إِنَّهُ كَانَ تَوَّابًا
(Sesungguhnya Dia adalah Maha Menerima taubat).
Maksudnya, Allah Maha menerima taubat orang-orang yang bertasbih dan memohon ampunan. Dia mengampuni, merahmati mereka dan menerima taubat mereka. Apabila Nabi shollallahu ‘alaihi wa sallam saja yang sudah ma’shum(terpelihara dari dosa-dosa) diperintahkan untuk beristighfar, maka bagaimanakah dengan orang lain?
PELAJARAN DARI SURAT AN-NASHR
1. Banyaknya anugerah Allah yang dikaruniakan kepada umat Islam.

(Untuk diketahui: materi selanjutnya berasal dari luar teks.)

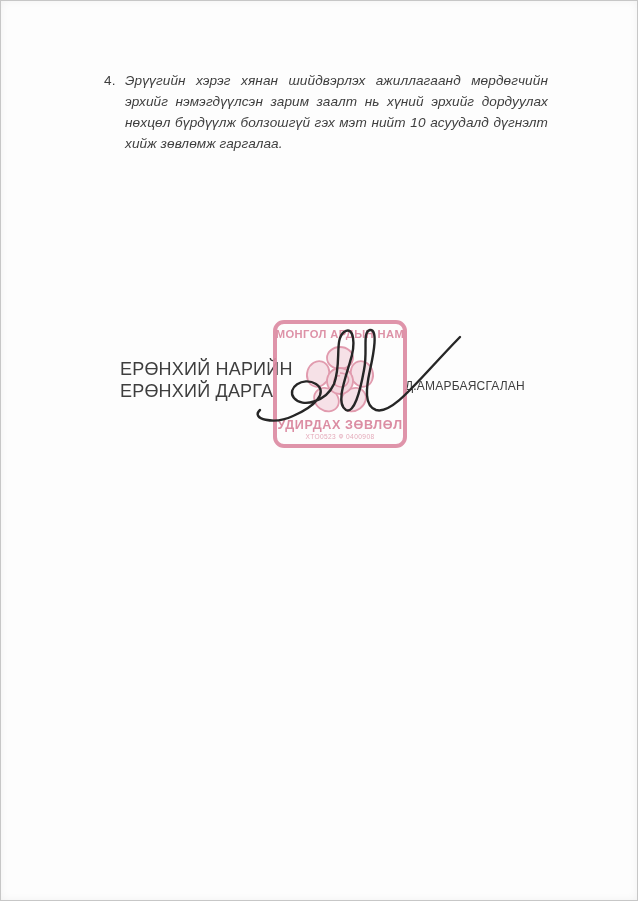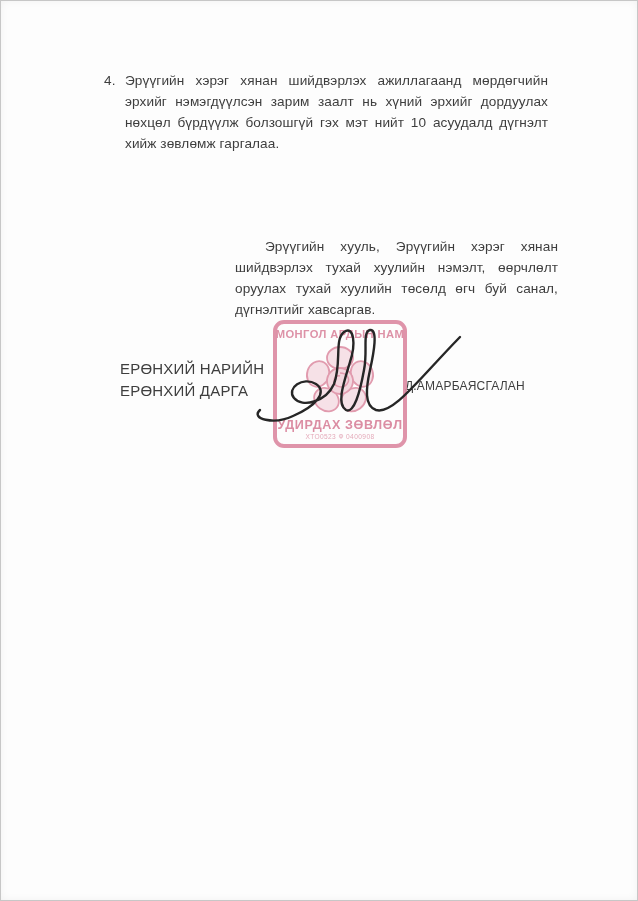--- a/index.html
+++ b/index.html
@@ -41,6 +41,7 @@
   .item-body {
     flex: 1 1 auto;
     text-align: justify;
+    font-style: italic;
   }
   .para-2 {
     left: 85px;

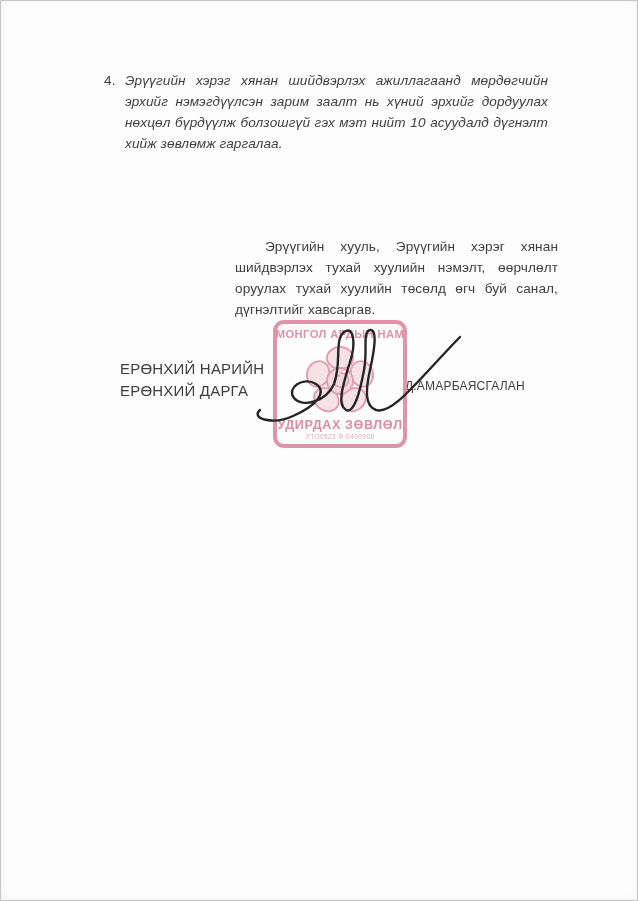--- a/index.html
+++ b/index.html
@@ -101,7 +101,6 @@
   </div>
 
 
-  <div class="body-text para-3">Эрүүгийн хууль, Эрүүгийн хэрэг хянан шийдвэрлэх тухай хуулийн нэмэлт, өөрчлөлт оруулах тухай хуулийн төсөлд өгч буй санал, дүгнэлтийг хавсаргав.</div>
 
   <svg class="stamp" viewBox="0 0 138 132">
 

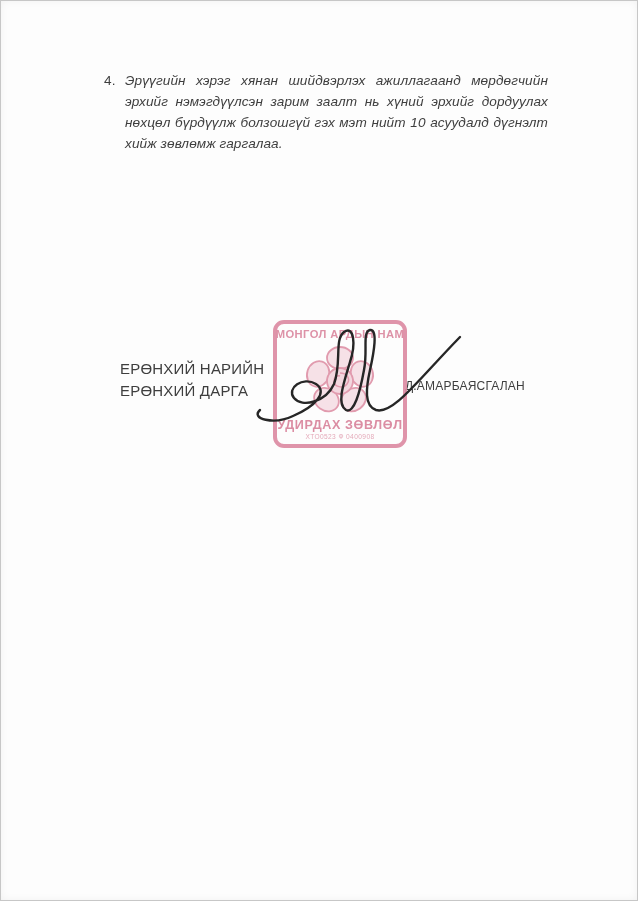--- a/index.html
+++ b/index.html
@@ -59,7 +59,7 @@
     position: absolute;
     left: 120px;
     top: 358px;
-    font-size: 15px;
+    font-size: 18px;
     line-height: 22px;
     letter-spacing: 0.2px;
     white-space: nowrap;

2. Kewajiban bersyukur manakala kenikmatan tercurahkan. Di antaranya dengan sujud syukur.
3. Kewajiban untuk selalu beristighfar setiap saat.
DAFTAR PUSTAKA
Ghazali, Syeikh Muhammad, Tafsir Tematik Dalam Al-Qur’an, Gaya Media Pratama, Jakarta. 2005
Departemen Agama RI, Al-Qur’an Tajwid dan Terjemahannya, PT. Syaamil Cipta Media, Bandung. 2006
Tafsir al Qur’an al ‘Azhim, Abu al Fida’ Ismail bin Umar bin Katsir (700-774 H), TahqiqSami bin Muhammad as Salamah, Cetakan I, Tahun 1422 H/2002 M, Dar ath-Thayibah, Riyadh.